> [TASK ITEM]: Below are some entries. Transcribe the lines from the one holding "560 | Soave_error_1Mpa: 10.10 -> 10.11" to the one holding "650 | Soave_error_5Mpa: 13.10 -> 13.19", inclusive, but not the pictures among them.

> [RAW DATA]:
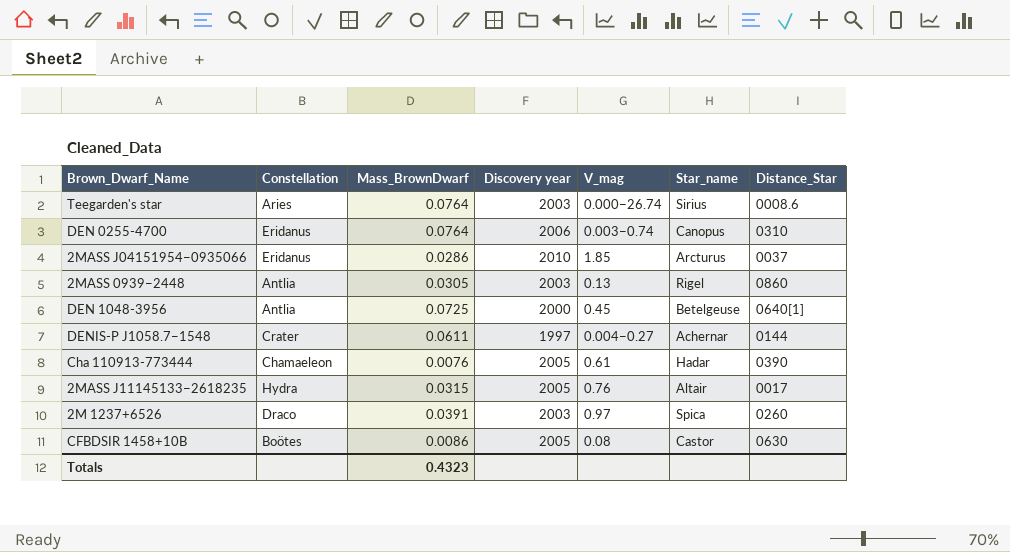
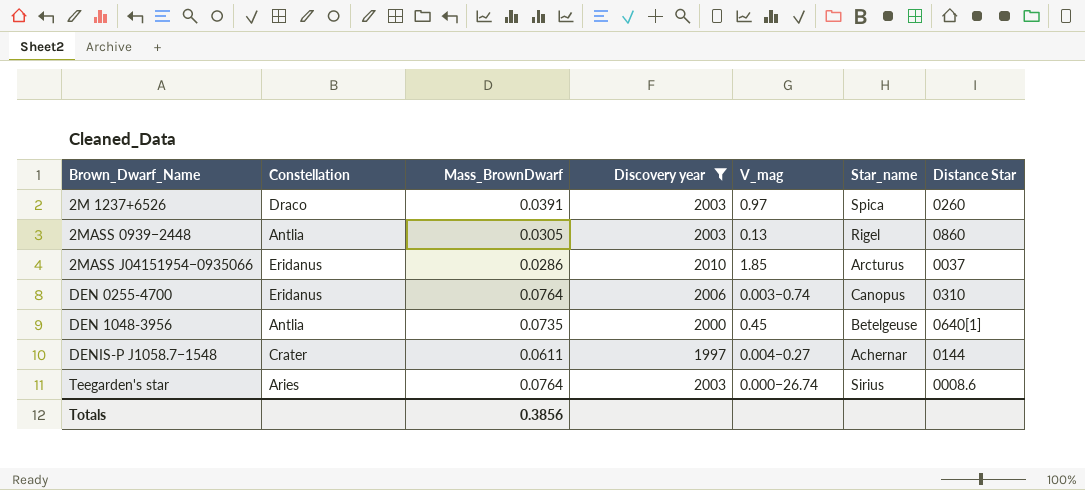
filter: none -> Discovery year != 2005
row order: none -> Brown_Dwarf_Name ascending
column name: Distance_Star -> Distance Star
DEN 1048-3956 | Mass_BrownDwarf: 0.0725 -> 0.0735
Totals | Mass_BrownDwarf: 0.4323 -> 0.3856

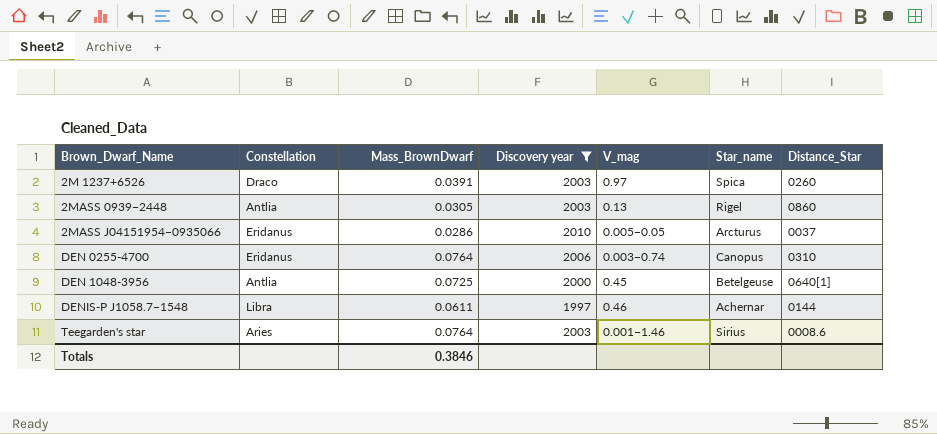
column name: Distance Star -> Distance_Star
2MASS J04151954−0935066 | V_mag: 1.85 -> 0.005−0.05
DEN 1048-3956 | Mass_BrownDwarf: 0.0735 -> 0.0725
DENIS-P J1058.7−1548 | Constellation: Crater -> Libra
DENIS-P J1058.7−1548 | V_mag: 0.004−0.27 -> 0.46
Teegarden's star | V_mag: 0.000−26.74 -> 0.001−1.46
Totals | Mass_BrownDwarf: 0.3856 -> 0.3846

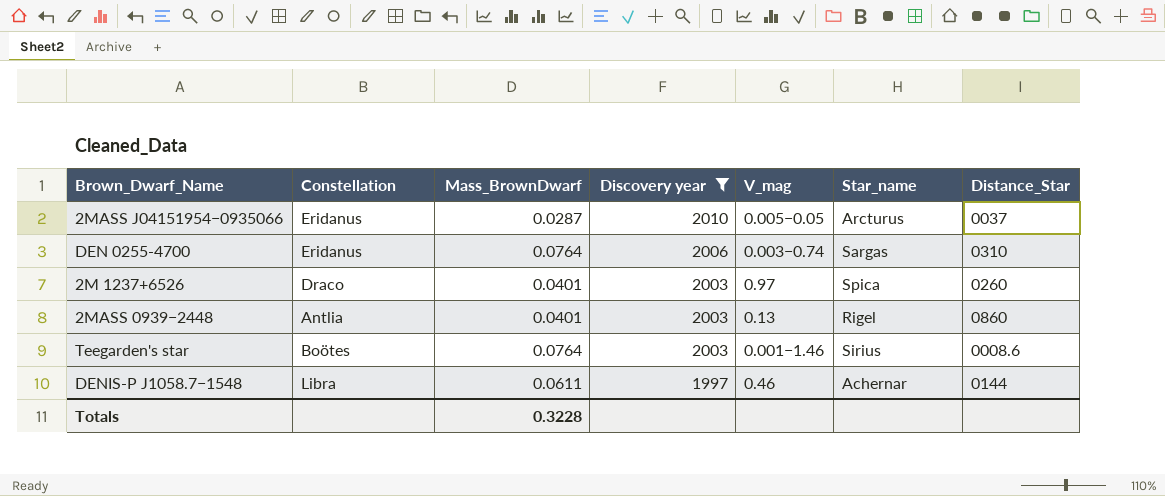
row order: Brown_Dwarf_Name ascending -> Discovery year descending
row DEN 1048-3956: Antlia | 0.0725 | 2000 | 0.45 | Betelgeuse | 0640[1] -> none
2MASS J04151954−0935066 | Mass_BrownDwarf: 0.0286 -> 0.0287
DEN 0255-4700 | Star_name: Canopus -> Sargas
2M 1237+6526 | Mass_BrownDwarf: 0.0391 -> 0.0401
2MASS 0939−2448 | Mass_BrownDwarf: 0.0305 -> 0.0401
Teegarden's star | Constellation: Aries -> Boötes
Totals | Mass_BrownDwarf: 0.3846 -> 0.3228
* * *
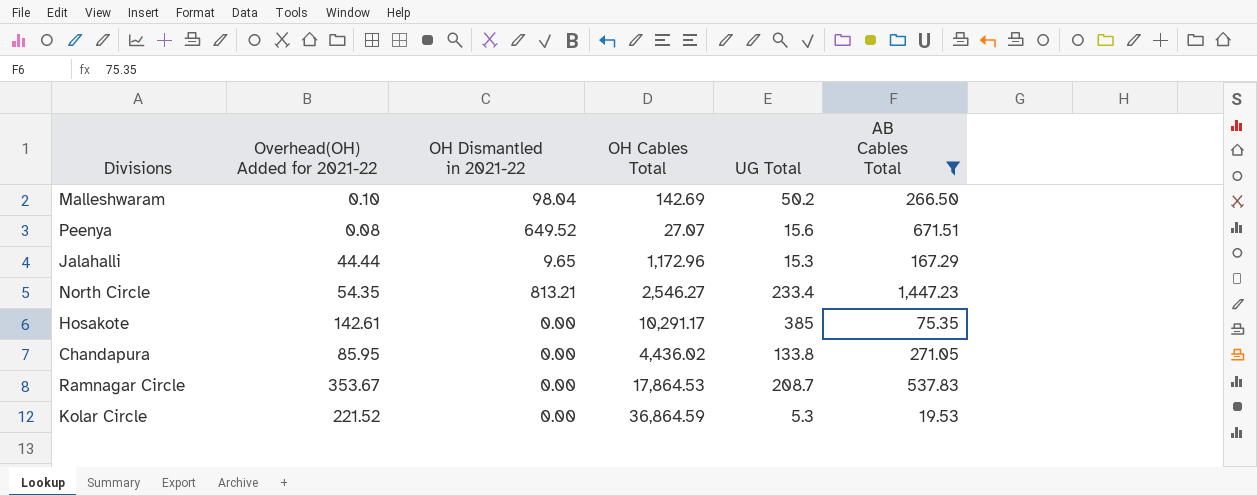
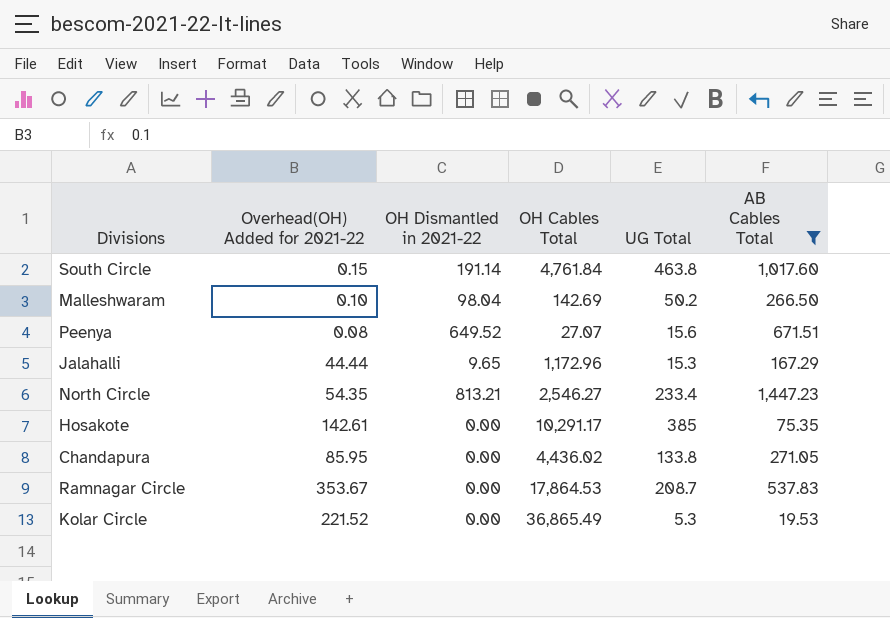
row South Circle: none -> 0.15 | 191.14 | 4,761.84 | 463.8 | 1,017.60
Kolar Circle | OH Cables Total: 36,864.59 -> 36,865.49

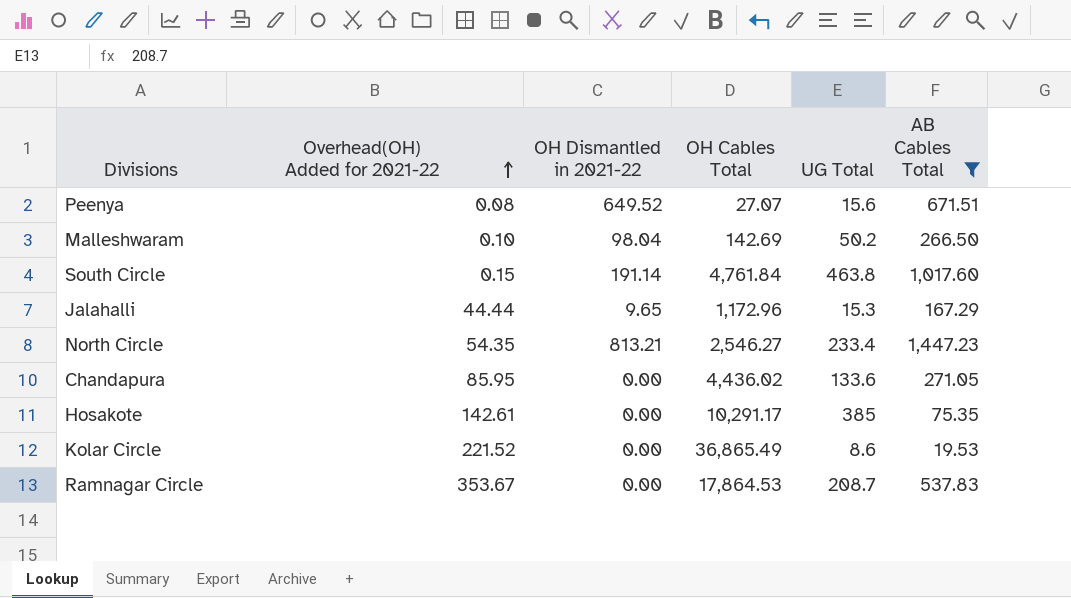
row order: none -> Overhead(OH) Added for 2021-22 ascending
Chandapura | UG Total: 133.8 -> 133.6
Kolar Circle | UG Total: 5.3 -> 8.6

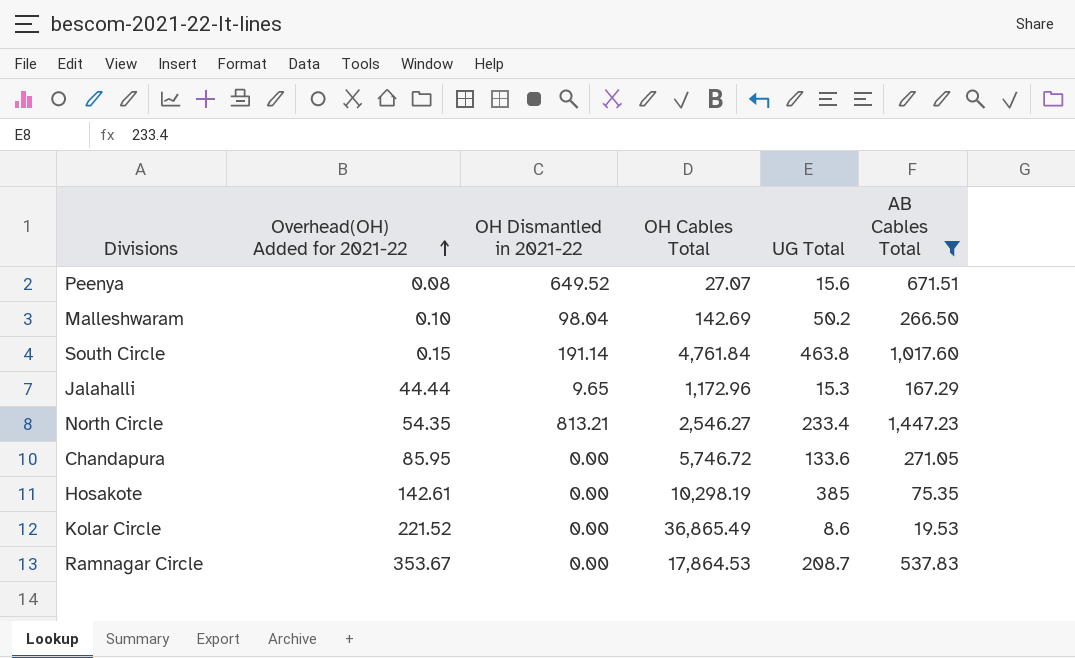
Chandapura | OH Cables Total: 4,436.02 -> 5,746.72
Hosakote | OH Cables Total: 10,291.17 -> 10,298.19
* * *
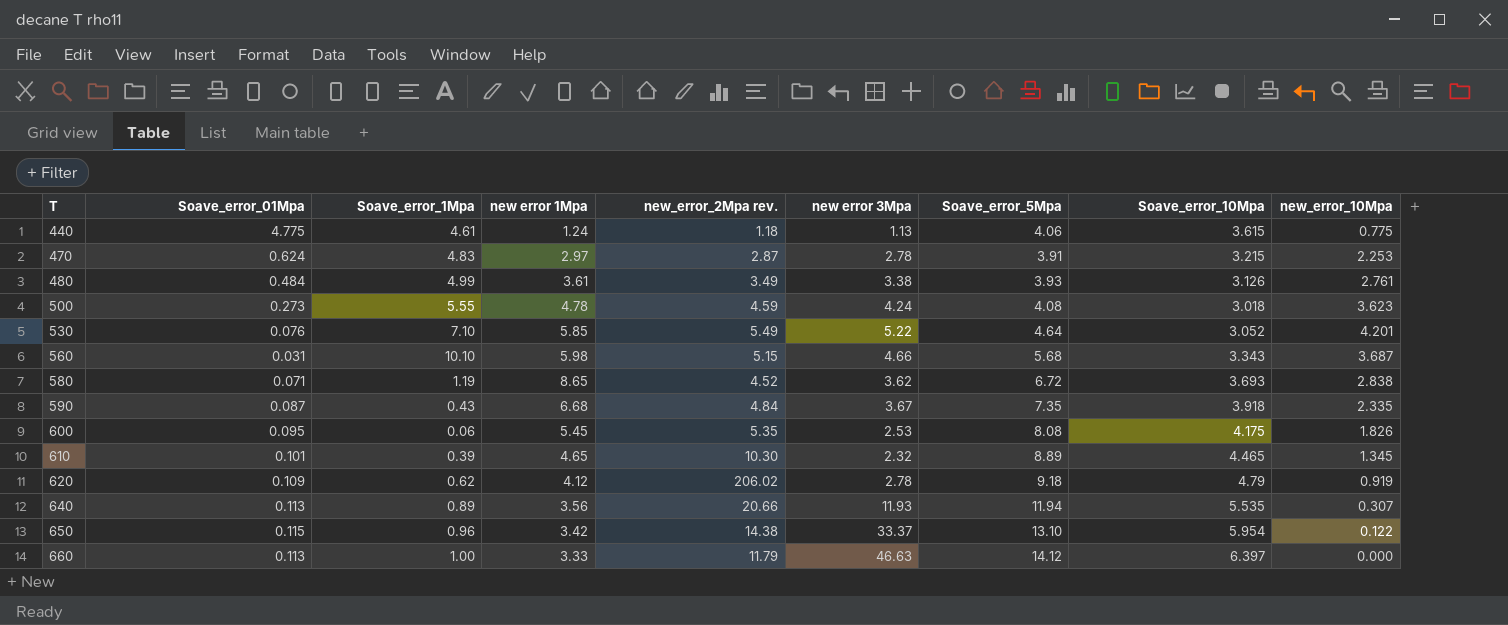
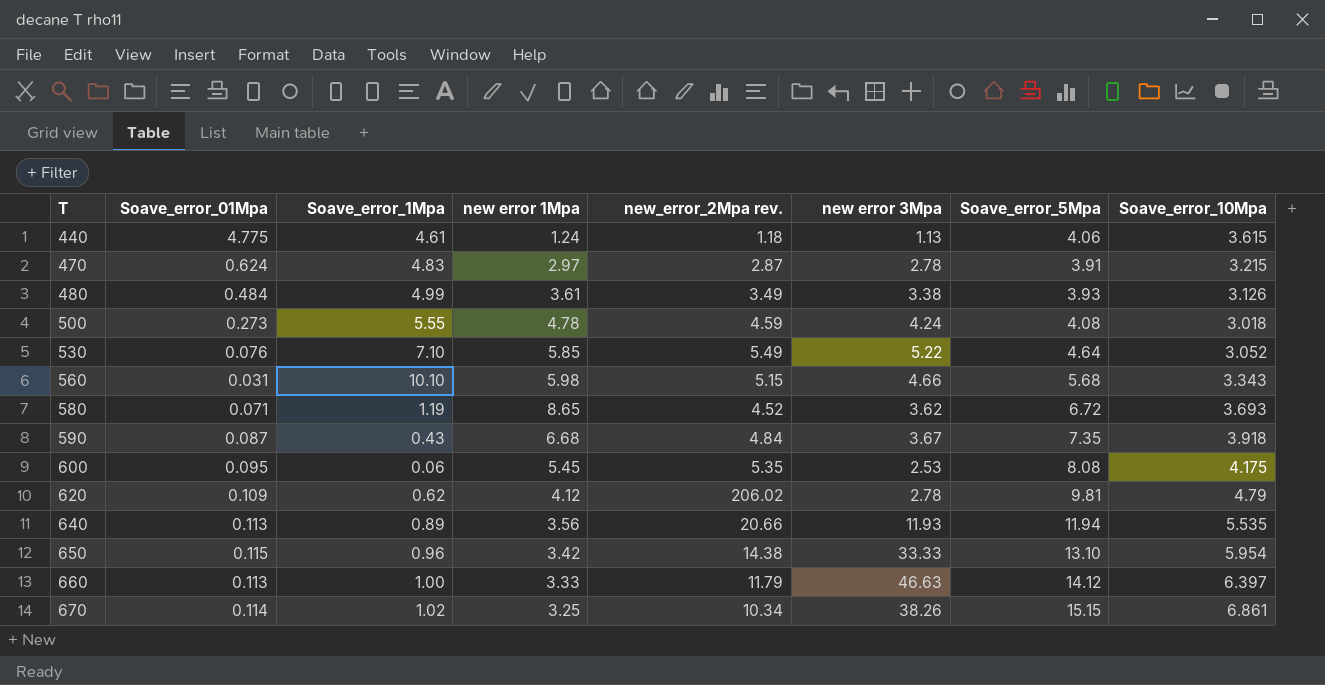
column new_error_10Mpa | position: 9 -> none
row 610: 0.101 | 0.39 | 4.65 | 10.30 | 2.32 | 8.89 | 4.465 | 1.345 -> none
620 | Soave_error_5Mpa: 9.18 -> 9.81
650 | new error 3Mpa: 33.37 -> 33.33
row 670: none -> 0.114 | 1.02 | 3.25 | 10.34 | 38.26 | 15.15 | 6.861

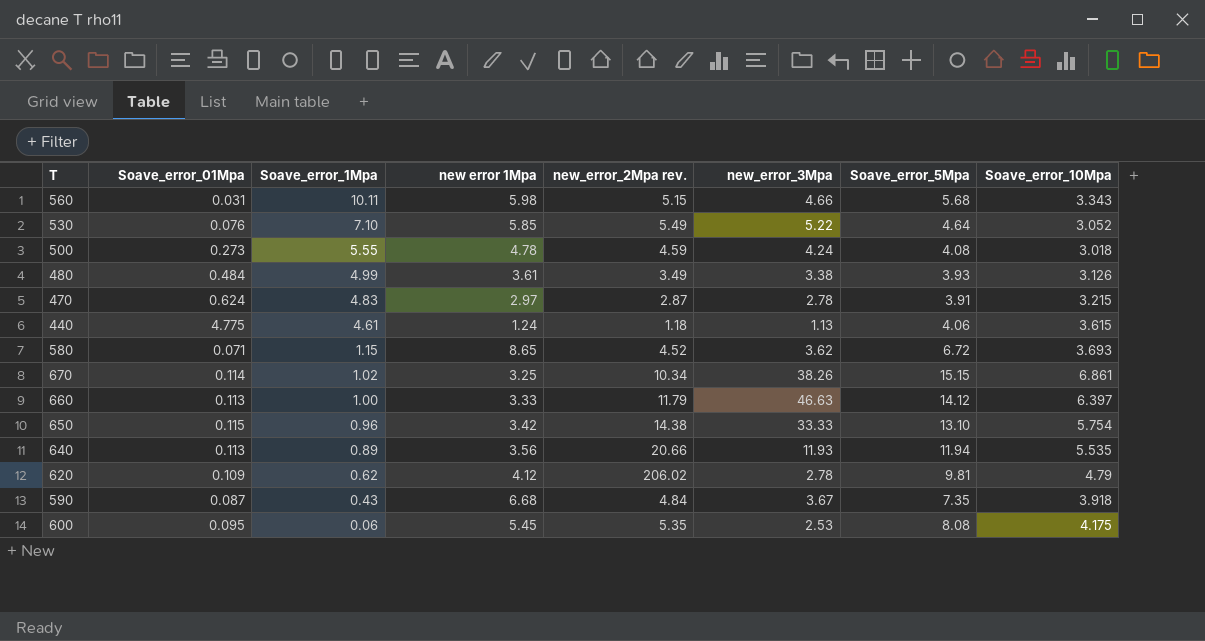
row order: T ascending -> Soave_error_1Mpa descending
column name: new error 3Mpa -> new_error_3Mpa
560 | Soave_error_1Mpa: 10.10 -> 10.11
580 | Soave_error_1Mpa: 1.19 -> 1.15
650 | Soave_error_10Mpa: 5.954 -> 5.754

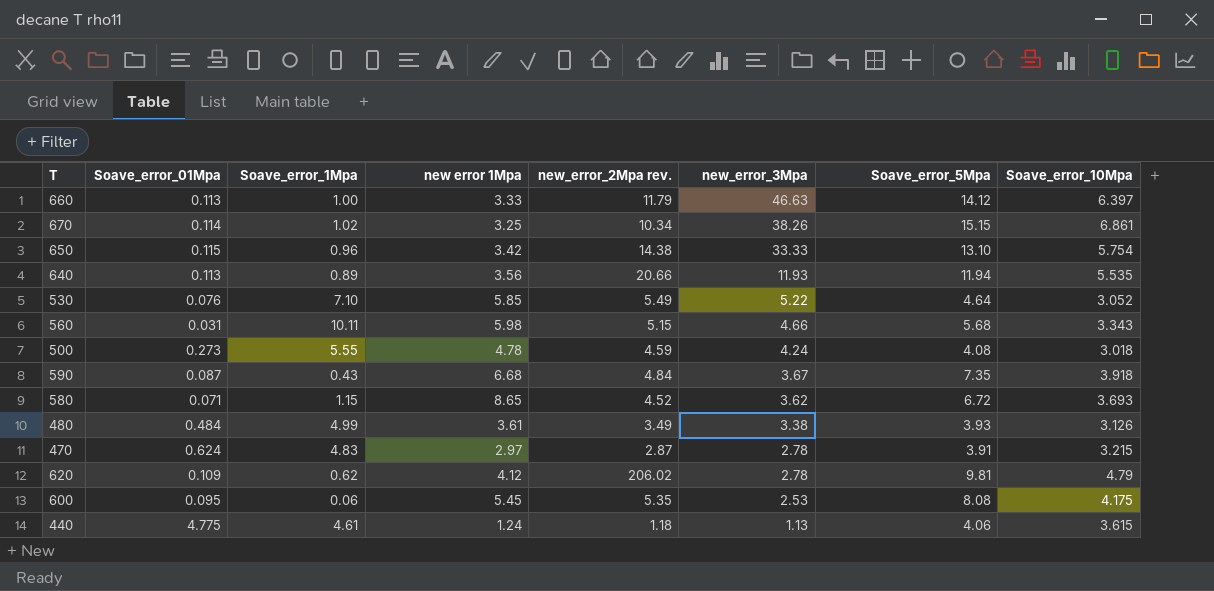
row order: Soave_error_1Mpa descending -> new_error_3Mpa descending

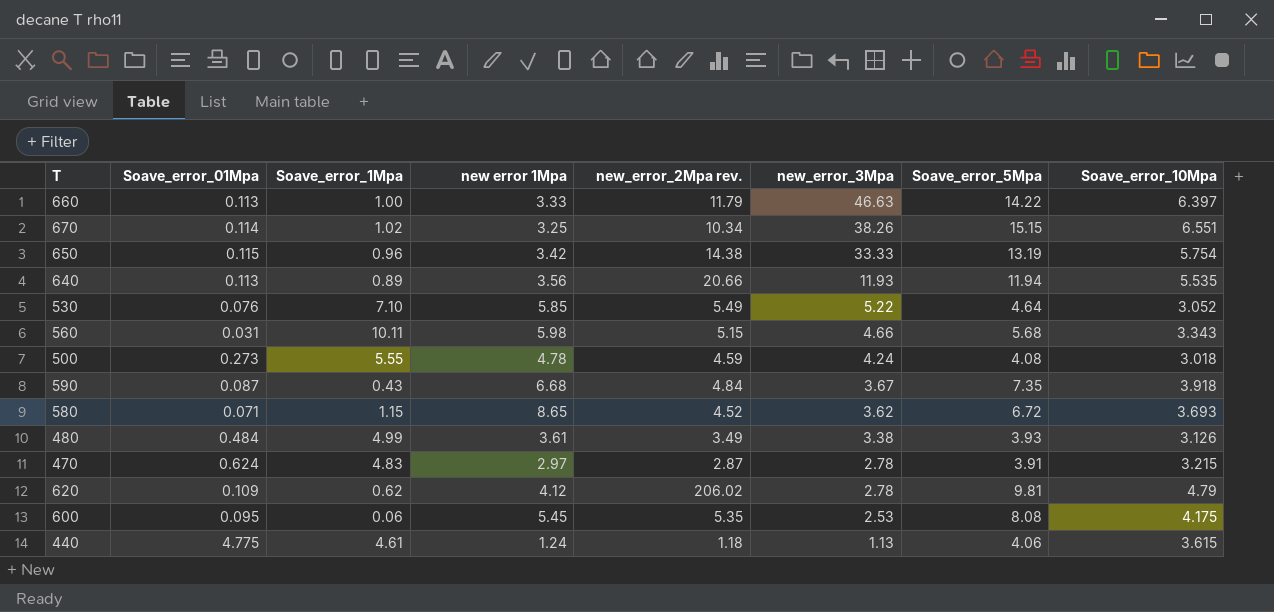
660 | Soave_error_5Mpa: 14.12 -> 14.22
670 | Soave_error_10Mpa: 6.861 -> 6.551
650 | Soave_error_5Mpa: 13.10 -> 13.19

> [TASK ANSWER]:
560 | Soave_error_1Mpa: 10.10 -> 10.11
580 | Soave_error_1Mpa: 1.19 -> 1.15
650 | Soave_error_10Mpa: 5.954 -> 5.754

row order: Soave_error_1Mpa descending -> new_error_3Mpa descending

660 | Soave_error_5Mpa: 14.12 -> 14.22
670 | Soave_error_10Mpa: 6.861 -> 6.551
650 | Soave_error_5Mpa: 13.10 -> 13.19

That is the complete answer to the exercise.